スタニスワフ・レムの実質的なデビュー長編と言われる。1951年の作品。完訳版がハヤカワ文庫で出たのは、1981年。当時、既に執筆から30年を経て、宇宙開発の進展などの技術発展によりテクノロジー描写は陳腐化した部分があったという。
そこからさらに25年、執筆から55年を経て読むと、正に古めかしい。ジュール・ベルヌとまではいかないが、宇宙船の仕組を説明するくだりは時代物の風格さえある。また、政治体制に関する描写も55年間の史実を知っている者には却って感慨深く読めてしまうだろう。いろいろな意味で55年間という歳月の重みを感じさせる。

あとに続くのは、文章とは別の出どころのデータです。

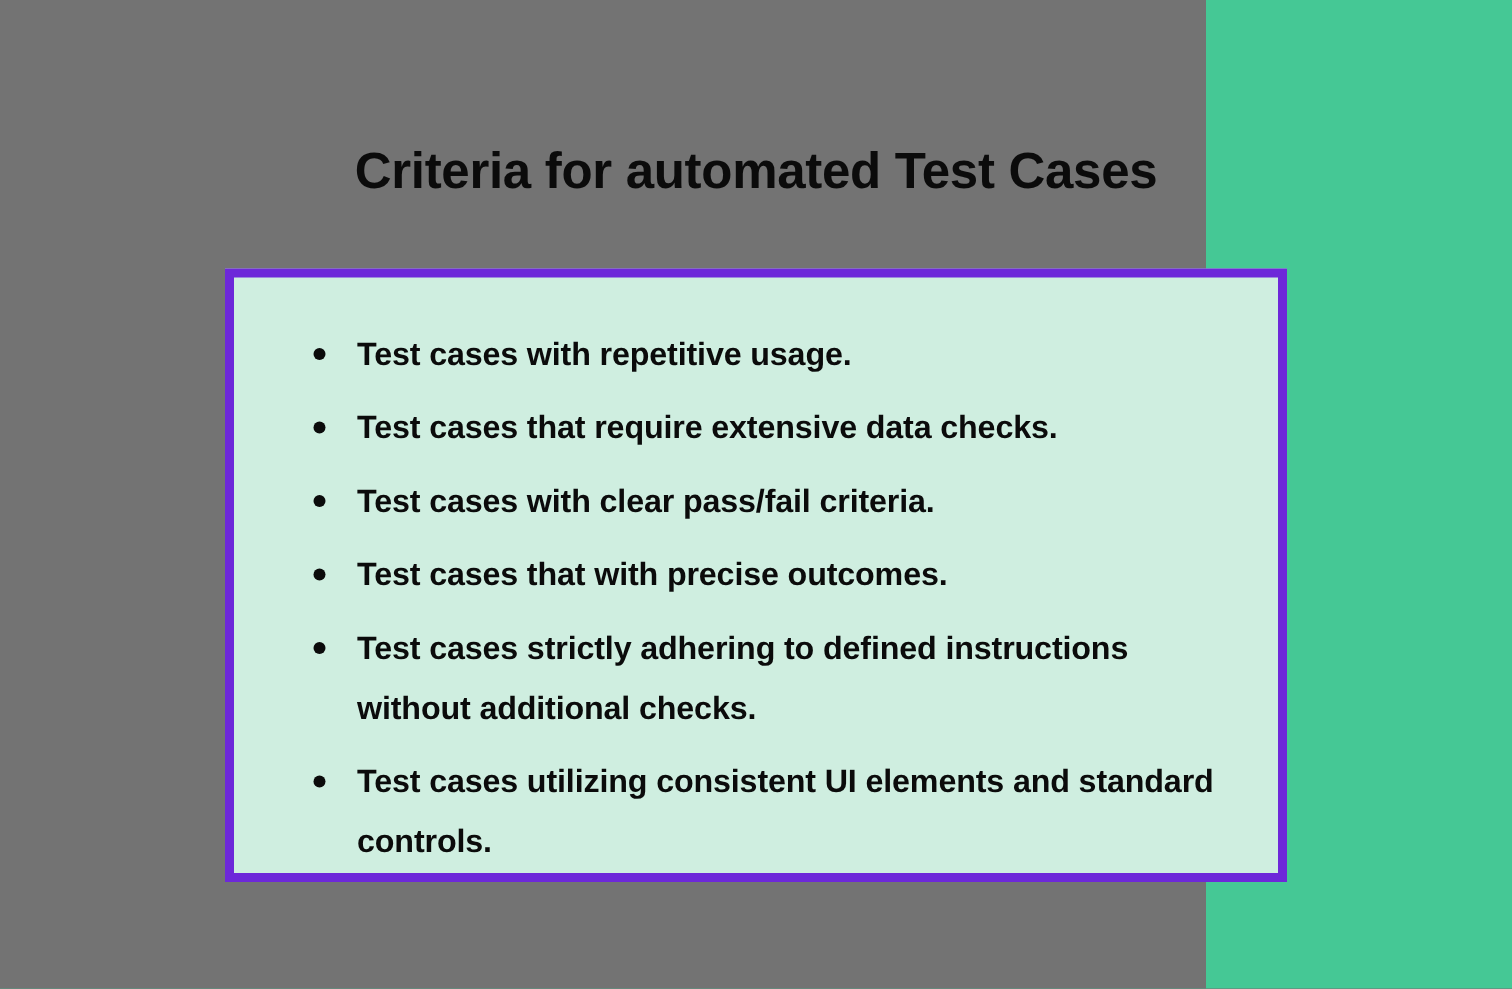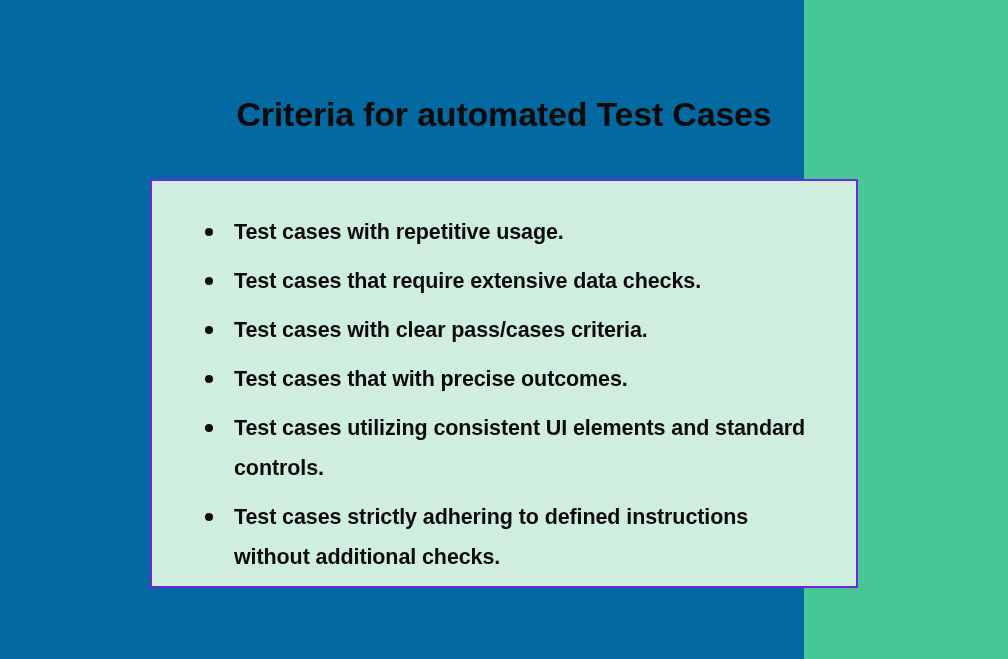--- a/index.html
+++ b/index.html
@@ -11,21 +11,21 @@
     width: 1008px;
     height: 659px;
     background: #45c895;
     font-family: "Liberation Sans", sans-serif;
     overflow: hidden;
   }
   .slide {
     position: relative;
     width: 804px;
     height: 659px;
-    background: #0369a1;
+    background: #737373;
     box-sizing: border-box;
   }
   .slide-title {
     position: absolute;
     top: 69px;
     left: 0;
     width: 1008px;
     text-align: center;
     font-size: 34px;
     font-weight: bold;
@@ -34,21 +34,21 @@
     line-height: 44px;
     white-space: nowrap;
   }
   .criteria-card {
     position: absolute;
     left: 150px;
     top: 179px;
     width: 708px;
     height: 409px;
     background: #cfeee0;
-    border: 2px solid #6d28d9;
+    border: 6px solid #6d28d9;
     box-sizing: border-box;
   }
   .criteria-list {
     list-style: none;
     margin: 0;
     padding: 31px 40px 0 50px;
   }
   .criteria-item {
     position: relative;
     padding-left: 32px;
@@ -91,34 +91,34 @@
         <span class="item-text">Test cases with repetitive usage.</span>
       </li>
 
       <li class="criteria-item">
         <span class="bullet-dot"></span>
         <span class="item-text">Test cases that require extensive data checks.</span>
       </li>
 
       <li class="criteria-item">
         <span class="bullet-dot"></span>
-        <span class="item-text">Test cases with clear pass/cases criteria.</span>
+        <span class="item-text">Test cases with clear pass/fail criteria.</span>
       </li>
 
       <li class="criteria-item">
         <span class="bullet-dot"></span>
         <span class="item-text">Test cases that with precise outcomes.</span>
       </li>
 
       <li class="criteria-item">
         <span class="bullet-dot"></span>
-        <span class="item-text">Test cases utilizing consistent UI elements and standard controls.</span>
+        <span class="item-text">Test cases strictly adhering to defined instructions without additional checks.</span>
       </li>
 
       <li class="criteria-item">
         <span class="bullet-dot"></span>
-        <span class="item-text">Test cases strictly adhering to defined instructions without additional checks.</span>
+        <span class="item-text">Test cases utilizing consistent UI elements and standard controls.</span>
       </li>
 
     </ul>
   </div>
 
 </div>
 
 </body></html>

その一方で紛れもなくレムの作品であり、解説にもあるのだが後年のレムの傑作群の片鱗を感じさせる要素が随所に顔を見せる。この作品自体はツングース隕石から説き起こし、未知の文明の痕跡からの解読、そして危機を克服するための金星への旅、そこでの達成されなかった遭遇と繋がり、きちんとストーリーは完結し謎も残らない。その意味では、「ソラリス」や「無敵号」のような謎を残した余韻はなくさっぱりしたものだ。また「星からの帰還」に見られるような断絶への厳しい認識も、此処では断絶はあるのだが遭遇さえしなかったので厳しく提示されたりはしない。
いろいろな意味で処女長編らしい作品で、若さや未成熟な点を感じさせるが、その一方でレムの出発点としてあるべきものは揃っているように思う。改めて大きな孤高の存在を失ったことを痛感する。ご冥福をお祈りしたい。